Last week, Russian President Vladimir Putin denied that he used a body double. He said he had been offered one in the past but refused. We might accept the offer despite our anonymity. A real person could follow us around in our daily lives. They could keep us close while we go about our daily lives. They could answer emails, drive children, and cover for us while we were at work.
The Art Gallery of New South Wales has a major exhibit on body doubles. Isobel Park Philip curates Shadow Catchers and includes nearly 90 works of art from the collection. These include photography, video, sculpture, installations, and works by Australia’s best-known artists.
The use of mirrors, shadows, and body doubles characterizes the works. Many of these challenges are a straightforward understanding of photography.
The camera may lie.
Shadow Catchers shows how, since 1827, when the first photograph was taken, we have been able to capture the truth about ourselves and our world. We also know that it can be easily abused. In an era of fake news, we are increasingly skeptical about the authenticity of images.
Clarence H. White’s and Alfred Stieglitz’s 1907 work Experiment 27(lady with crystal ball) is one of the oldest pieces in the exhibit. It shows that images have performed a dual role for a long time, revealing as well as manipulating or hiding reality. The exhibition is filled with mirror images, distortions, and replicas. It also combines truth and fiction.
When I looked at the work of Patrick Pound, Jacky Redgate, and Debra Philips, I wondered if I was looking at the Earth, the Moon, a UFO, or a simple mirror.
Untitled (Denise & Diane twins) 2018. Emma Phillips/AGNSW
I was pulled into what I believed to be the home of a lesbian pair. Emma Phillips invited me to see the tenderness between the twins.
Works by Lewis Morley (known for his portraits of Christine Keeler) and Tracey Moffett reveal the self-splitting appeal of mirrors. French photographer Pierre Molinier is known for his erotic images of simple shop mannequins.
Ilse bing’s intimate self-portrait from 1931 illustrates a central curatorial premise. It replicates her dark beauty by staging two angled reflections in which she looks at us as well as away from us.
Eight imposing photos by Eugenia Rakopoulos are also highlighted. After a hot shower, the letters of the Greek alphabet were wiped on the mirror to activate its illusory qualities.
Self-portrait with Leica, Ilsa Bin (1931). Courtesy Edwynn Houk Gallery, New York/AGNSW
Grand scale
Merilyn Farskye’s large-scale portraits printed on plastic substrate emit a dark shadow that casts a light onto the wall and causes a gentle schism to appear in the faces of the subjects.
The exhibition’s centerpiece is Body Double, a work created by Julie Rrap. Since the early 1980s, the artist has explored the idea of the double through sculpture, photography, and video. On a stage are two silicon rubber casts, one facing up and the other down. The bodies are projected with a ghostly figure of either a man or woman. The projection of the bodies moves across the stage, from one figure to the next. It appears to revive the silicon forms.
Hand walk (2015) Ronnie van Hout
The four rooms of works combine historical and contemporary works, reminding us how the past always influences the present.
The exhibition is a critical and poetic account of our fascination with representation technologies.
The exhibition, while it is a successful return to the past of photography and the defiant contribution made by postmodern approaches to doubling, fails to ask questions about our present and future situation.
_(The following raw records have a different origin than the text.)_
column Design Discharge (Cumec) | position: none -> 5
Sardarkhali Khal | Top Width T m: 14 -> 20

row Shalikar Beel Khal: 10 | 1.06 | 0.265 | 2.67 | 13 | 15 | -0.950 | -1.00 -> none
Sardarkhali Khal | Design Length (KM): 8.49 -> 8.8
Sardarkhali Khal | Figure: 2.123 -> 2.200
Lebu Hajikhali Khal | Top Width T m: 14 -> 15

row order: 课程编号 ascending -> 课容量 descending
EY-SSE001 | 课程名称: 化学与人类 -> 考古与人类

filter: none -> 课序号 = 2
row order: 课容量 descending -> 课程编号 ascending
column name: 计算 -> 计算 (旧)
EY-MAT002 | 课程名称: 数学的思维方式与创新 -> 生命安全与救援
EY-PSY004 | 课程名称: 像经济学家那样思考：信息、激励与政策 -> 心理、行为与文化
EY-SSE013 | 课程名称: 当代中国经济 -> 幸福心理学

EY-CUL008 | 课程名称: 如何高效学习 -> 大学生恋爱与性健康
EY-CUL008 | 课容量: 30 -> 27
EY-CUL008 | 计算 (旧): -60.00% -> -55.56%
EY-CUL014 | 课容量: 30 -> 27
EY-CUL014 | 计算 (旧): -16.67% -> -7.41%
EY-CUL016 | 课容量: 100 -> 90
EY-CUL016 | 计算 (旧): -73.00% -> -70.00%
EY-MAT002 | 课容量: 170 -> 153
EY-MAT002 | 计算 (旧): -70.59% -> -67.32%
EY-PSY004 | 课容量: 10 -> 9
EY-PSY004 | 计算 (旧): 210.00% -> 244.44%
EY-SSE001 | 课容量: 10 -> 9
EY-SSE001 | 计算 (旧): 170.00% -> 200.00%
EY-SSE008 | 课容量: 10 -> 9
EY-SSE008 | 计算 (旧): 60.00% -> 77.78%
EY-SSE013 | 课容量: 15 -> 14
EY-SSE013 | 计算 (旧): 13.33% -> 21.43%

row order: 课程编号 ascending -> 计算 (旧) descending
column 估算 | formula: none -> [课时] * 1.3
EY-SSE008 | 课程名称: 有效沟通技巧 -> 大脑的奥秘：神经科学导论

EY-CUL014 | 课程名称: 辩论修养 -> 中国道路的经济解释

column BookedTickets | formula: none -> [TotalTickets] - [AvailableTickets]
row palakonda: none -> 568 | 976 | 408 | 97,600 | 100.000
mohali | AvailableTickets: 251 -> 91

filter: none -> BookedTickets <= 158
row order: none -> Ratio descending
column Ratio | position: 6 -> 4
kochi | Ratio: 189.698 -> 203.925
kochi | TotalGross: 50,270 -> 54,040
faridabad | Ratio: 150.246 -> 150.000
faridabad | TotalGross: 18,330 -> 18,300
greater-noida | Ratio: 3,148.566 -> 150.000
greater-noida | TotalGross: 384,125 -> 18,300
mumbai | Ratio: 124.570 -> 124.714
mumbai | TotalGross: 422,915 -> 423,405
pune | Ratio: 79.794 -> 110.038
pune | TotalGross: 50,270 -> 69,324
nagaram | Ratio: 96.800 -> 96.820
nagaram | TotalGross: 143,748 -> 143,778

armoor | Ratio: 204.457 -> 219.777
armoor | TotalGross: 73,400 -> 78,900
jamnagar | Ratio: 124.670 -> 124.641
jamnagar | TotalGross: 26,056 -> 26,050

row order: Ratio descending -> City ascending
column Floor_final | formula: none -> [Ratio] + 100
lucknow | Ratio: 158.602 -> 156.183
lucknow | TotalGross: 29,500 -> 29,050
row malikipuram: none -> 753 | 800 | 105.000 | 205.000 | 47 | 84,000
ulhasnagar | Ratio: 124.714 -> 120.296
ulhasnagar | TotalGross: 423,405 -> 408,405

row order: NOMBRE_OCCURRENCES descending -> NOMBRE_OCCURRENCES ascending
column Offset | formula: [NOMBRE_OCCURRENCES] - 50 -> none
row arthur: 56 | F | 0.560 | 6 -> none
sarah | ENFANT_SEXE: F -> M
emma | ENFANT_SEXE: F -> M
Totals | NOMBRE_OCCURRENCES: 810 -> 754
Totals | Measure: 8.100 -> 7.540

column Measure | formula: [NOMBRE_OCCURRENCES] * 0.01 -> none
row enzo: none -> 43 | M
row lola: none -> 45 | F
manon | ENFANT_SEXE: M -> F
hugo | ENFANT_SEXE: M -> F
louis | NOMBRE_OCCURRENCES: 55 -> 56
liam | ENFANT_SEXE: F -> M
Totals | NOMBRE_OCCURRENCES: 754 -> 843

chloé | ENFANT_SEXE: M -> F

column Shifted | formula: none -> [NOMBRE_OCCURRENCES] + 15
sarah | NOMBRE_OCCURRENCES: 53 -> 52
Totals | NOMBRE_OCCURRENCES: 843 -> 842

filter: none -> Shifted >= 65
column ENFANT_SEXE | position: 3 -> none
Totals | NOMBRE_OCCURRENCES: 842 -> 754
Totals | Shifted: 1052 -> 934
We are either too tired or too slow to notice the shadows that cover our world. We share our world today with millions of doubles, whether we like it or not.
Shadows and reflections are everywhere. They appear on our screens, in X-rays or MRIs, in dental molds, and in ultrasound images. The constant experience of being duplicated mediates our perception of ourselves. Bitmojis, digital avatars, and gaming skins are all body doubles in cyberspace. Instagram feeds, passport scanning, CCTV surveillance, and VR personas are also examples.
Some people believe we are living in a post-photographic era. This means that technology creates images for and with us and not just for us. These images may be worse or better than our mortal bodies and are mostly out of our control.